→ ACTIVITY:
Going down the data below, set down exactly the line with "[344,313,582,330] load test_krenn.html" and each line after it through the line with "(356, 328) none -> [157,364,193,381] ？）"; no other lines.

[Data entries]
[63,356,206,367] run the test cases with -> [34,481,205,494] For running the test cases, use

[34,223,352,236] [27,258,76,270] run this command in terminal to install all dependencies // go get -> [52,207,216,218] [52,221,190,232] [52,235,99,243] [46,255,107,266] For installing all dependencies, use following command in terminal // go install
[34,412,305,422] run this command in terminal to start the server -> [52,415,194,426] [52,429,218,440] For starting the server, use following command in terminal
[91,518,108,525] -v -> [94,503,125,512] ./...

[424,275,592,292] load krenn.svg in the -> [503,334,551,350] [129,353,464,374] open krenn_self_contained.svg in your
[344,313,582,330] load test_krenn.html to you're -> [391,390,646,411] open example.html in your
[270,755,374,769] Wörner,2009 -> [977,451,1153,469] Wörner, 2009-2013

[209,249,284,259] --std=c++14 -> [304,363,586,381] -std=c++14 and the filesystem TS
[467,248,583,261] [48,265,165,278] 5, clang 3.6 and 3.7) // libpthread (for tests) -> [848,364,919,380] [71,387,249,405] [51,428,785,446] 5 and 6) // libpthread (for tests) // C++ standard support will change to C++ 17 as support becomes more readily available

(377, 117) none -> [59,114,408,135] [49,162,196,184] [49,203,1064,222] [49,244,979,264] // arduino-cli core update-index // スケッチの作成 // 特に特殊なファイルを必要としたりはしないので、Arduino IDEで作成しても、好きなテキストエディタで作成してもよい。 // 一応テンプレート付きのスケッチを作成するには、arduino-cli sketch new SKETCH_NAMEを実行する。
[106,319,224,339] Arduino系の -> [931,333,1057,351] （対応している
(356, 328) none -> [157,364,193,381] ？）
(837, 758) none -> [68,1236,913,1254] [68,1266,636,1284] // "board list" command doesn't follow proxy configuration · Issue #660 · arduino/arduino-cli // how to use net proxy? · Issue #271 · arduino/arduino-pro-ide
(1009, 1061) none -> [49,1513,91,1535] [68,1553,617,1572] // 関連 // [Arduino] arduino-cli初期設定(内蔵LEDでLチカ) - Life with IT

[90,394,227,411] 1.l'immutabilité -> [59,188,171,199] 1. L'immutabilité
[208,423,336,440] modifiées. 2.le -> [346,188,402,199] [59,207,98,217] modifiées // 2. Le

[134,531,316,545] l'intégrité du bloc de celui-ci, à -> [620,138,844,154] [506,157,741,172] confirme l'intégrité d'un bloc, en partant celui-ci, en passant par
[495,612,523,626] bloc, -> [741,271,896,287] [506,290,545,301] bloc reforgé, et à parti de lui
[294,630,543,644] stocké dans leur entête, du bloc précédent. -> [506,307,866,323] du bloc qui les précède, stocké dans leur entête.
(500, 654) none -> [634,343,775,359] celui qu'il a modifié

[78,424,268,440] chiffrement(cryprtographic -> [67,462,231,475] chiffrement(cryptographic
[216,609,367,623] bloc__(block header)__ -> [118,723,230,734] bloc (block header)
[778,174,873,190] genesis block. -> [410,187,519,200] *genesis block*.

→ TASK OUTPUT:
[344,313,582,330] load test_krenn.html to you're -> [391,390,646,411] open example.html in your
[270,755,374,769] Wörner,2009 -> [977,451,1153,469] Wörner, 2009-2013

[209,249,284,259] --std=c++14 -> [304,363,586,381] -std=c++14 and the filesystem TS
[467,248,583,261] [48,265,165,278] 5, clang 3.6 and 3.7) // libpthread (for tests) -> [848,364,919,380] [71,387,249,405] [51,428,785,446] 5 and 6) // libpthread (for tests) // C++ standard support will change to C++ 17 as support becomes more readily available

(377, 117) none -> [59,114,408,135] [49,162,196,184] [49,203,1064,222] [49,244,979,264] // arduino-cli core update-index // スケッチの作成 // 特に特殊なファイルを必要としたりはしないので、Arduino IDEで作成しても、好きなテキストエディタで作成してもよい。 // 一応テンプレート付きのスケッチを作成するには、arduino-cli sketch new SKETCH_NAMEを実行する。
[106,319,224,339] Arduino系の -> [931,333,1057,351] （対応している
(356, 328) none -> [157,364,193,381] ？）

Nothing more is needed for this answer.